WHAT YOU WILL DO -> Reproduce the lines below exactly. Skip images.

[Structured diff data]
"""
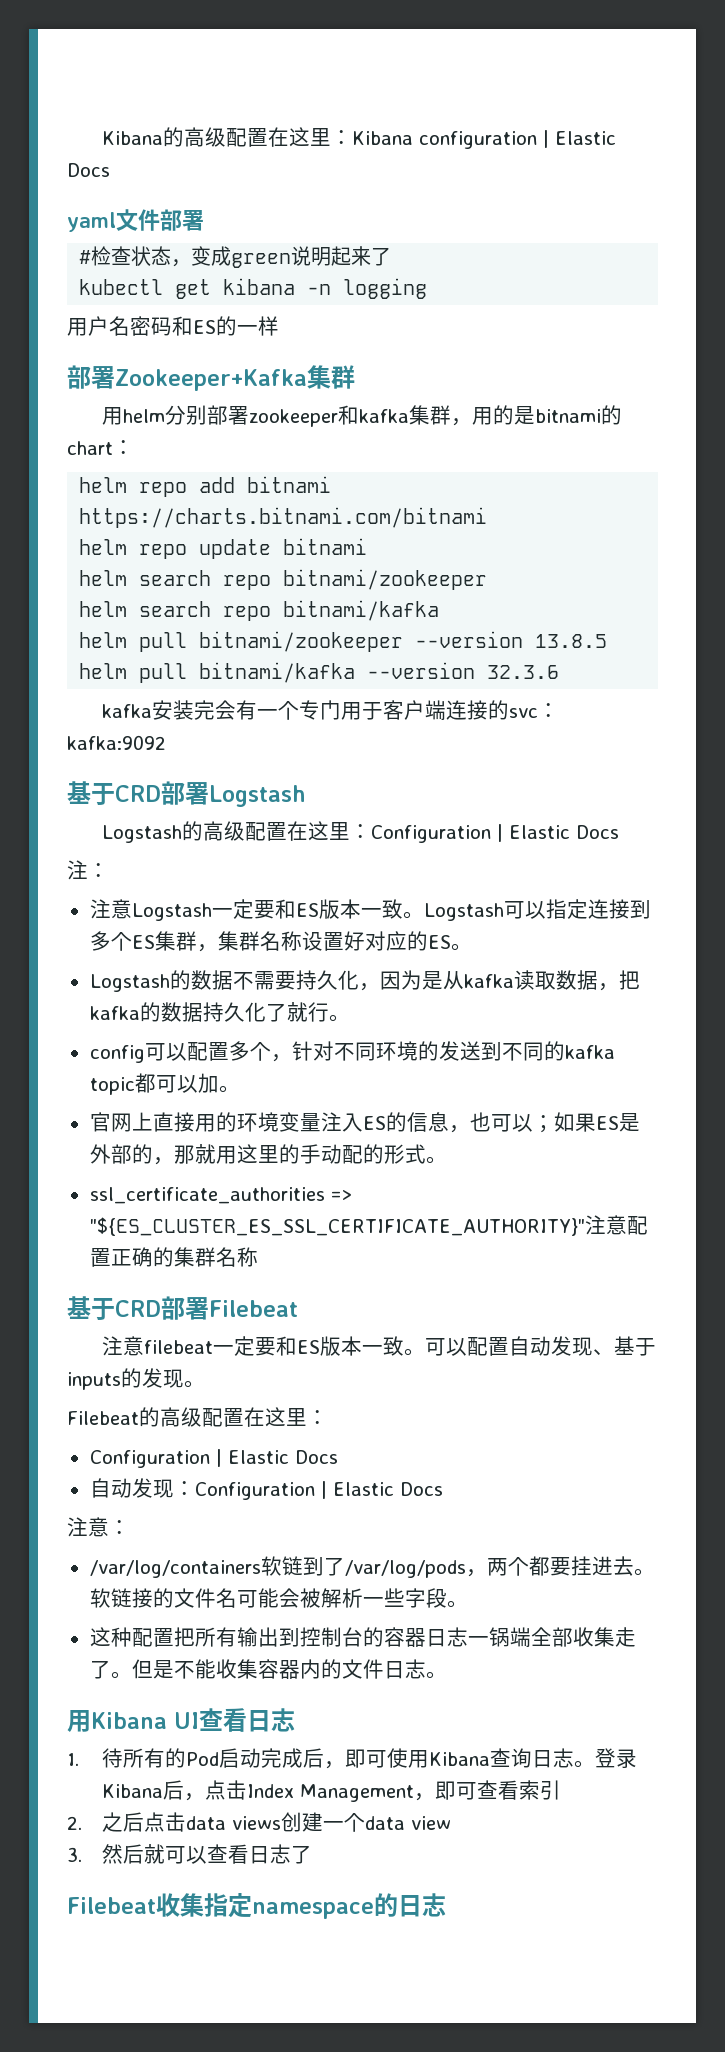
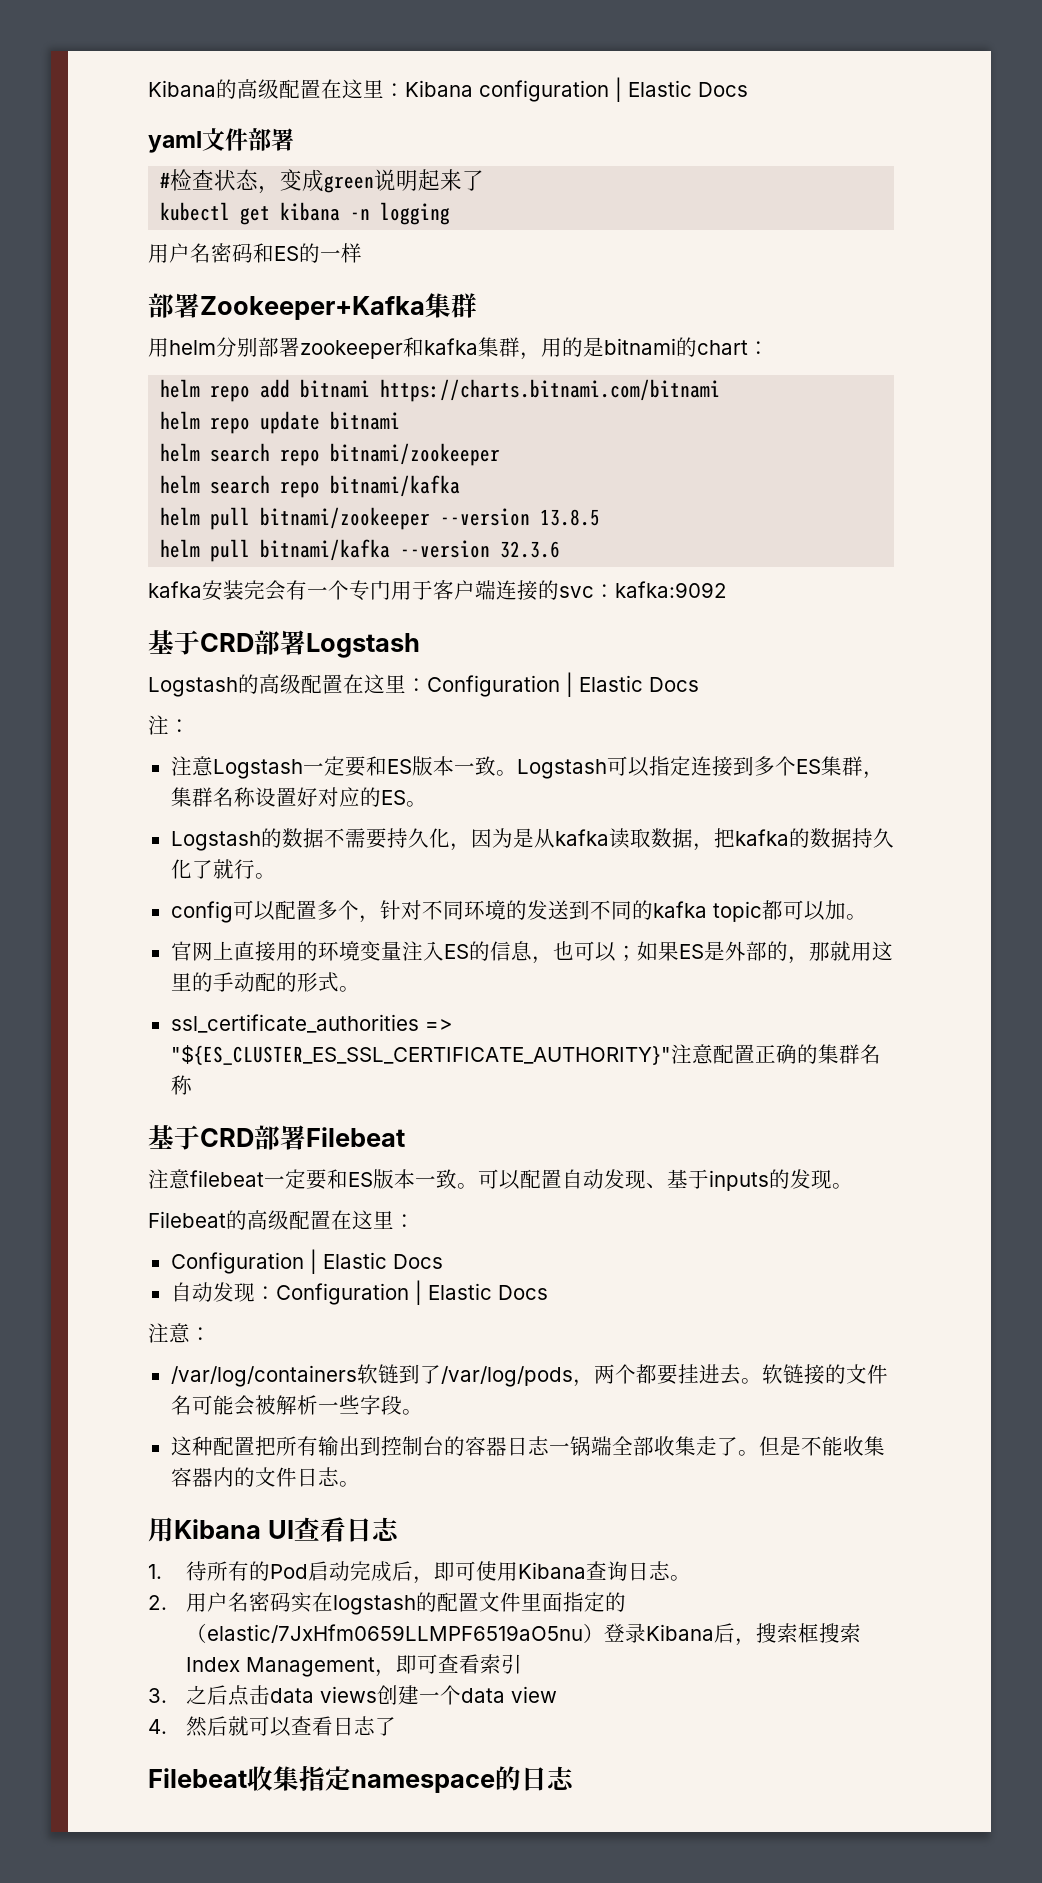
- 1.待所有的Pod启动完成后，即可使用Kibana查询日志。登录Kibana后，点击Index Management，即可查看索引
+ 1.待所有的Pod启动完成后，即可使用Kibana查询日志。
+ 2.用户名密码实在logstash的配置文件里面指定的（elastic/7JxHfm0659LLMPF6519aO5nu）登录Kibana后，搜索框搜索Index Management，即可查看索引
- 2.之后点击data views创建一个data view
+ 3.之后点击data views创建一个data view
- 3.然后就可以查看日志了
+ 4.然后就可以查看日志了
"""
SOLUTION ->
- 1.待所有的Pod启动完成后，即可使用Kibana查询日志。登录Kibana后，点击Index Management，即可查看索引
+ 1.待所有的Pod启动完成后，即可使用Kibana查询日志。
+ 2.用户名密码实在logstash的配置文件里面指定的（elastic/7JxHfm0659LLMPF6519aO5nu）登录Kibana后，搜索框搜索Index Management，即可查看索引
- 2.之后点击data views创建一个data view
+ 3.之后点击data views创建一个data view
- 3.然后就可以查看日志了
+ 4.然后就可以查看日志了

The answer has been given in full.